Problem description
Restrict the output to the lines below starting at the one that contains "- New in v0.2.5" and ending at the one that contains "- Claude Agent SDK (Teams) | ✓ | ✓", and restate them word for word, both ends included.

------------------------------------------------------------------------

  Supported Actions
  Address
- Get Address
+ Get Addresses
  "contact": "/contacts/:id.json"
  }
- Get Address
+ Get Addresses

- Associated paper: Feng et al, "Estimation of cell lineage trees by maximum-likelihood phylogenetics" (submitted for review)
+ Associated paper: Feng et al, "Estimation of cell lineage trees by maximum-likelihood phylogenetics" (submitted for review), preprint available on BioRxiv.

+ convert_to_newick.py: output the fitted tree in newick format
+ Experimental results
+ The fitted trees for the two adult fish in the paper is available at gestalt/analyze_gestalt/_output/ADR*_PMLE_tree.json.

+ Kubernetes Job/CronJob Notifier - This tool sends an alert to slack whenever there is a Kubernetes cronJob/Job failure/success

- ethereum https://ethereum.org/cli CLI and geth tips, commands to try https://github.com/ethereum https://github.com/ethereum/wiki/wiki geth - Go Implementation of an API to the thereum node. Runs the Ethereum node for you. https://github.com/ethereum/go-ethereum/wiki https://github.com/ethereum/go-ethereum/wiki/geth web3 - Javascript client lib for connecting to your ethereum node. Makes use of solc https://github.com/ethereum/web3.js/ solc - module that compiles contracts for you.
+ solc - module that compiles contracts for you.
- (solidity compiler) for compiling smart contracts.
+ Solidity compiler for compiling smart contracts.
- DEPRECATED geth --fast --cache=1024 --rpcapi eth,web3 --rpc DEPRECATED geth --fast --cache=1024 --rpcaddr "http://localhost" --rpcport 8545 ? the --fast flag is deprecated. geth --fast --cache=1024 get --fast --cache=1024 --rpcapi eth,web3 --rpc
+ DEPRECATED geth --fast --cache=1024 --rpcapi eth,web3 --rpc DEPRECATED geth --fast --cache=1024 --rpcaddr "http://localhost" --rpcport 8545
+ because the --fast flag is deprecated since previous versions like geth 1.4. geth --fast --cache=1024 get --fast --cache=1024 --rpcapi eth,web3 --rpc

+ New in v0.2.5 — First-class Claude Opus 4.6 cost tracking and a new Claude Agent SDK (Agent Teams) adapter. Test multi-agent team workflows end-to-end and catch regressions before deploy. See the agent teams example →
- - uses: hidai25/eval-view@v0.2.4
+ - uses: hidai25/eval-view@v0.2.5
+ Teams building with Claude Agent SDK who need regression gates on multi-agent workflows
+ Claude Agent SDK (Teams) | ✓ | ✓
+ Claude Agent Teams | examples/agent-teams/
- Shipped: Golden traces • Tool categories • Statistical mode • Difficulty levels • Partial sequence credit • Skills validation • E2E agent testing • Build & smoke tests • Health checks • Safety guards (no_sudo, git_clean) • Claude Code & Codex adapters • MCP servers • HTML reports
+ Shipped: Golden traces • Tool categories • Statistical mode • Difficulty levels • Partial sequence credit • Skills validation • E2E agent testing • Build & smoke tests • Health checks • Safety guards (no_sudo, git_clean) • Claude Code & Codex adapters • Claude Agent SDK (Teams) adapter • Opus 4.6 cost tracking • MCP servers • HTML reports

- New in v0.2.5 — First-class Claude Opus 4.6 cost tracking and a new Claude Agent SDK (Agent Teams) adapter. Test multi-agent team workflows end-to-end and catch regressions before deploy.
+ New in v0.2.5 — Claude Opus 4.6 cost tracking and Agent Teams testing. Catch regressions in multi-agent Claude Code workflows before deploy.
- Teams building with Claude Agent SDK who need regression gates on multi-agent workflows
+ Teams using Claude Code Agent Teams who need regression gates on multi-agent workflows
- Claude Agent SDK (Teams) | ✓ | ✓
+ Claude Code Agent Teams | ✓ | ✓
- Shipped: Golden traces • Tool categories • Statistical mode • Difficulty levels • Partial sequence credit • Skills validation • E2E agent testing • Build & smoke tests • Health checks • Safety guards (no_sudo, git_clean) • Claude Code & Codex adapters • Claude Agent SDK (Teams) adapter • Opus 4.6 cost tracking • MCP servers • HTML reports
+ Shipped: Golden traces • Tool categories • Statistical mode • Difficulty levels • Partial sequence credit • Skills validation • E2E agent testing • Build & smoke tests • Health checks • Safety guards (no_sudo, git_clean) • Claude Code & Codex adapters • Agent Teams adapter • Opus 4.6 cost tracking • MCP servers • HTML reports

------------------------------------------------------------------------

Task answer
- New in v0.2.5 — First-class Claude Opus 4.6 cost tracking and a new Claude Agent SDK (Agent Teams) adapter. Test multi-agent team workflows end-to-end and catch regressions before deploy.
+ New in v0.2.5 — Claude Opus 4.6 cost tracking and Agent Teams testing. Catch regressions in multi-agent Claude Code workflows before deploy.
- Teams building with Claude Agent SDK who need regression gates on multi-agent workflows
+ Teams using Claude Code Agent Teams who need regression gates on multi-agent workflows
- Claude Agent SDK (Teams) | ✓ | ✓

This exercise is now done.